The patient, art history student Diego Velazquez, seems eager.

“Watch out, bulls,” he says, patting his shaved forehead. “Diego is coming to collect a debt.”

But not right away. The procedure requires the cutting away of sections of skull to create slots into which the rack (pre-molded to fit the patient’s head) is inserted. The rack is then secured with titanium screws, and the patient’s skin, muscle, and tendons are configured to grow around the base of the horns. Recovery is said to take several weeks and can be an extremely painful process. A small percentage of those who have had the procedure performed experience painful headaches that never go away.

“A lot of people think it’s worth the risk,” explains Dr. Villalobos. “Bulls suddenly aren’t so tough when they get a look at one of these rigs.”

But is that true?

Frank Ungulate, a former member of a bull gang who now advises law enforcement on bull-gang activity, says no.

“Those kids are nuts and the so-called doctors who disserve them should be arrested,” he says. “Trust me; a thousand-pound bull with a six-foot horn span isn’t going to be intimidated by some scrawny 19-year-old human with plastic twigs attached to his flimsy skull. This is only going to escalate the violence.”

A bull gangster who would only identify himself as Taury and claims to be a member of the notorious gang, The Horn Section, told the Anvil, “Them skinny human dudes is in for a rude awakening. They been trying this [expletive] for years. Man, I’m gonna gore me the next skinny dude I see with fake horns.”

Indeed, people have been getting horns installed for decades, but the procedure only became legal three years ago. Prior to the law being passed, those who wanted a rack had to visit a back-alley practitioner, often receiving a set made of wood or particle board and frequently ending up with disfiguring scars and potentially deadly infections.

“Look at me,” says Waldemar Daninsky, a Polish expatriate living in Madrid. “I’m hideous.”

Daninsky reveals the red, swollen flesh around the horn’s mounting point. His skull is uneven in places.
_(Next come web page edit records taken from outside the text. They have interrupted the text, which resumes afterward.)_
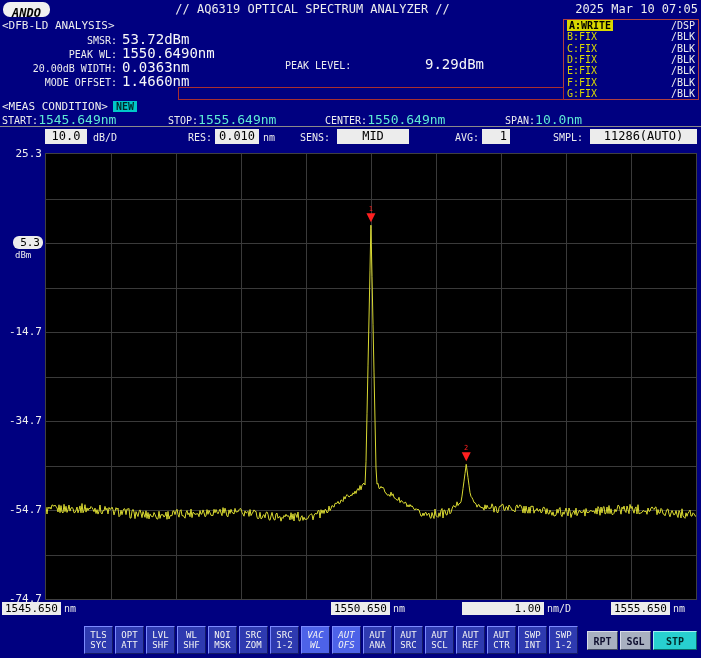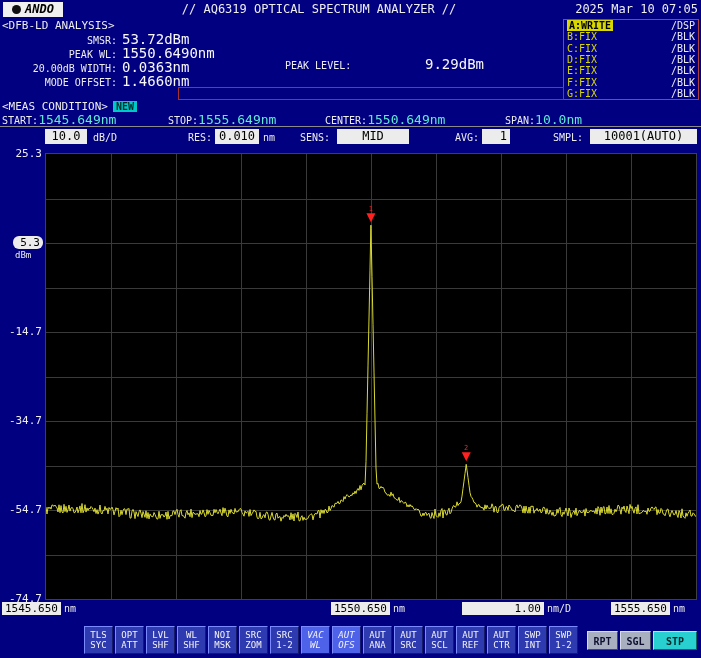--- a/index.html
+++ b/index.html
@@ -15,9 +15,9 @@
   
   .titlebar { position: absolute; top: 0; left: 0; width: 701px; height: 18px;
     display: flex; align-items: center; gap: 8px; padding: 0 3px; box-sizing: border-box; }
-  .logo { background: #f0f0f0; color: #000; border-radius: 0; height: 15px;
+  .logo { background: #f0f0f0; color: #000; border-radius: 7px; height: 15px;
     padding: 0 9px; display: flex; align-items: center; gap: 4px;
-    font-weight: bold; font-size: 12px; font-style: italic; }
+    font-weight: bold; font-size: 12px; font-style: italic; flex-direction: column; }
   .logo-dot { width: 9px; height: 9px; background: #101010; border-radius: 50%; display: inline-block; }
   .tb-title { flex: 1; text-align: center; font-size: 12px; white-space: nowrap; }
   .tb-date { font-size: 12px; white-space: nowrap; }

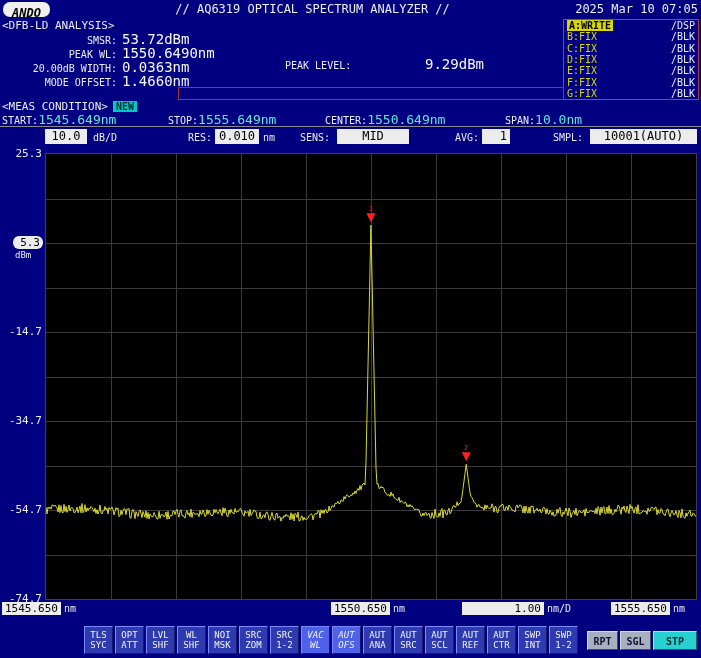--- a/index.html
+++ b/index.html
@@ -196,7 +196,7 @@
     <span class="slabel" style="left:455px">AVG:</span>
     <span class="field rt" style="left:482px; width:28px">1</span>
     <span class="slabel" style="left:553px">SMPL:</span>
-    <span class="field" style="left:590px; width:107px">10001(AUTO)</span>
+    <span class="field" style="left:590px; width:107px">11286(AUTO)</span>
   </div>
 
   <div class="chart-region">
“They used nails. Hammered ‘em right into my skull,” he says. “Well, the good news is, I’m really good at math now. I’m going to help NASA plan the trajectory for the probe they’re sending to Europa.”

 Because the horns damaged his eyesight and obscure objects around him, Daninsky often trips or bumps into things. During our interview, he stepped in a pile of manure left behind by a stampeding gang a short time earlier.
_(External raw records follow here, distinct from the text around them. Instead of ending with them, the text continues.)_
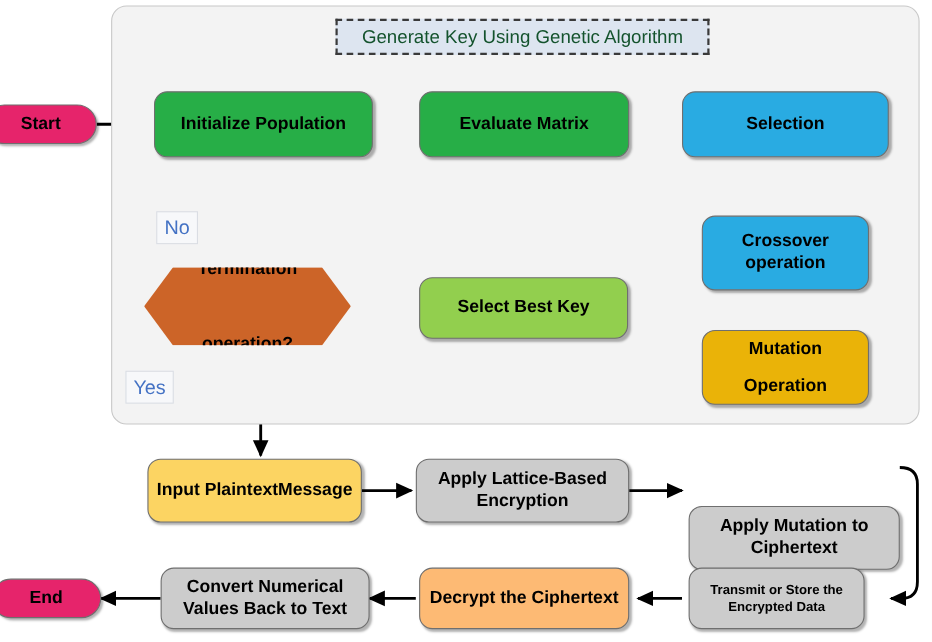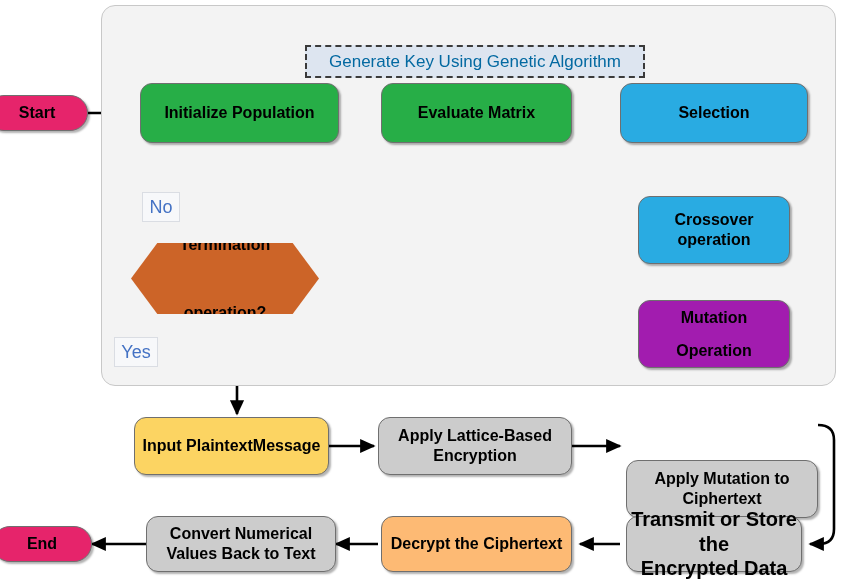--- a/index.html
+++ b/index.html
@@ -57,10 +57,9 @@
     display: flex;
     align-items: center;
     justify-content: center;
-    color: #0369a1;
+    color: #14532d;
     font-weight: normal;
     z-index: 2;
-    margin-top: 28px;
   }
   .branch-label {
     position: absolute;

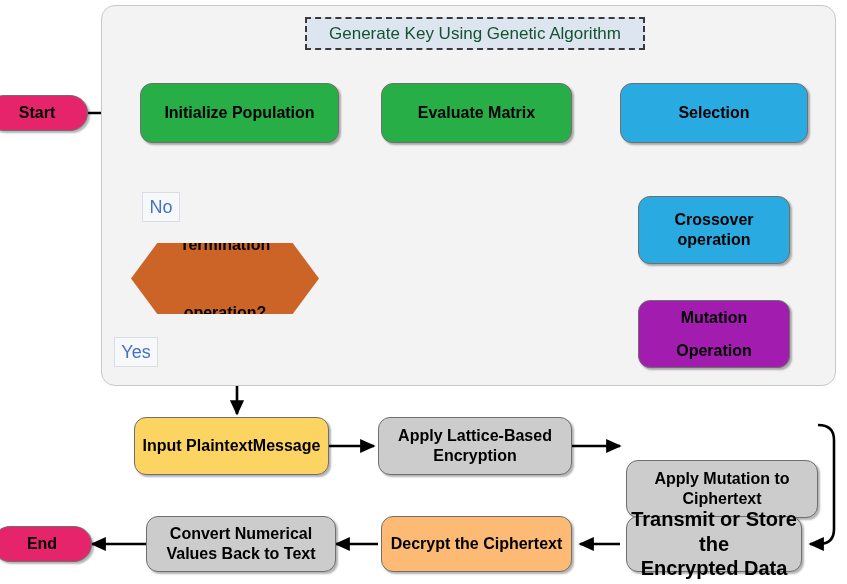--- a/index.html
+++ b/index.html
@@ -157,6 +157,7 @@
     <span>Operation</span>
   </div>
 
+  <div class="node rounded shadowed" style="left:381px; top:252px; width:190px; height:56px; background:#92cf4e; font-size:16px;">Select Best Key</div>
 
   <div class="hexnode" style="left:131px; top:243px; width:188px; height:71px; background:#cc6428; font-size:16px; flex-direction:column;">
     <span>Termination</span>

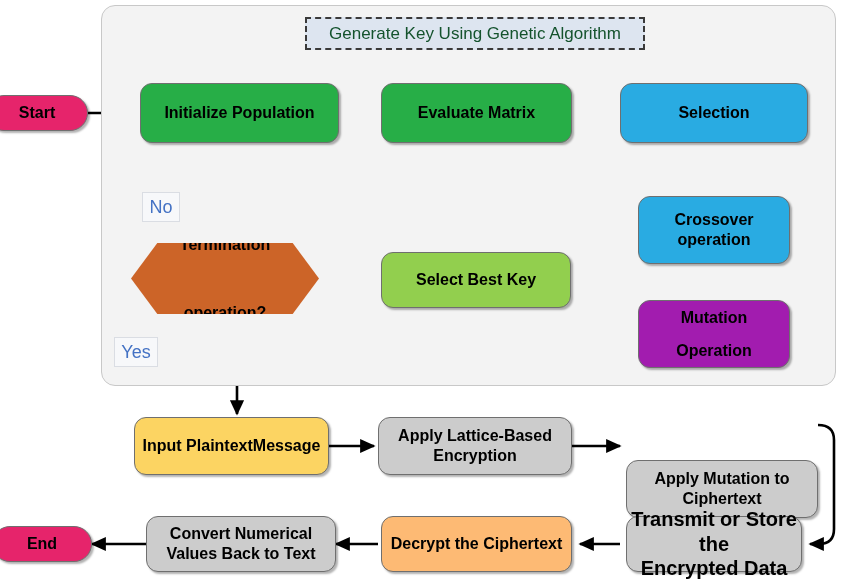--- a/index.html
+++ b/index.html
@@ -152,7 +152,7 @@
     <span>operation</span>
   </div>
 
-  <div class="node rounded shadowed" style="left:638px; top:300px; width:152px; height:68px; background:#a21caf; font-size:16px; flex-direction:column;gap:13px;">
+  <div class="node rounded shadowed" style="left:638px; top:300px; width:152px; height:68px; background:#eab308; font-size:16px; flex-direction:column;gap:13px;">
     <span>Mutation</span>
     <span>Operation</span>
   </div>

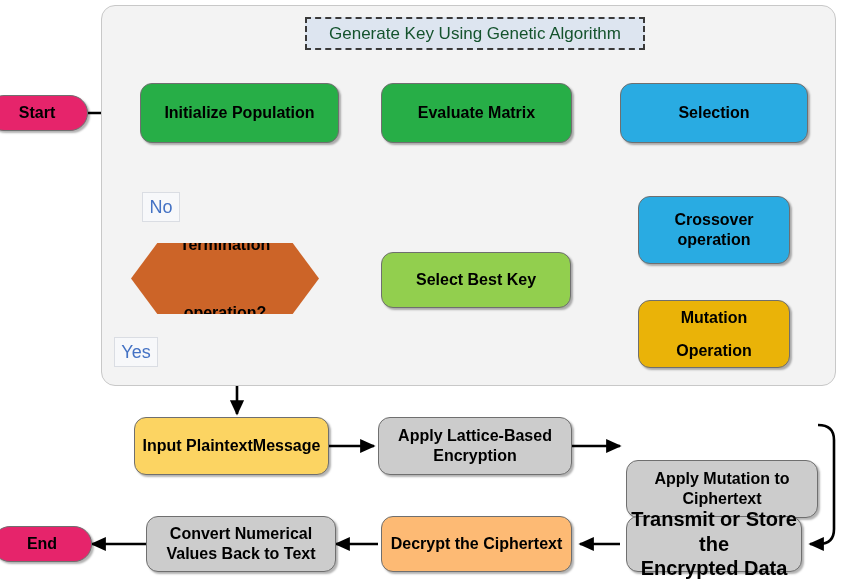--- a/index.html
+++ b/index.html
@@ -183,7 +183,7 @@
     <span>Ciphertext</span>
   </div>
 
-  <div class="node rounded shadowed" style="left:626px; top:516px; width:176px; height:56px; background:#cccccc; font-size:20px; flex-direction:column;">
+  <div class="node rounded shadowed" style="left:626px; top:516px; width:160px; height:56px; background:#cccccc; font-size:12px; flex-direction:column;">
     <span>Transmit or Store the</span>
     <span>Encrypted Data</span>
   </div>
“Man,” he says, scraping his shoe. “This is bullsh*t.”

7 Responses to “Humans vow to gore bulls in revenge”

  1. Sorry about the lag between articles. I started a new job this week. Plus, not much fake news has been happening.

  2. art vandolay said

    Thanks for the long overdue coverage of bull on human violence, of which, by the way- I am huge advocate. I have actually undergone the horn implant surgery myself, not as a means of defense, but an act of solidarity. I detest the way bulls are treated in Spain, and have a strong love for ALL of God’s creatures and I hope a whole lot more humans get maimed, or better yet, killed.

    • All of God’s* creatures but one, it seems.

      *disclaimer: capitalization of the word “god” is not intended as confirmation of said diety’s existence. It is merely customary to use upper case letters for proper nouns.**

      **disclaimer of the disclaimer: I have to be careful with these things, since I am a journalist and people take what I say as gospel. Er, Gospel.

      • Jeanie said

        You Are Too Funny. I Love Your Blog. Please Don’t Stop Writing Just Because You Have Started A New Job. Fake News Is All Around,You Just Have To Seek It Out.
        Did you note the capitalization? clever, no?

  3. I love it. This is hilarious. What bull! I followed you to your blog from one of your comments on another site and am so glad I did.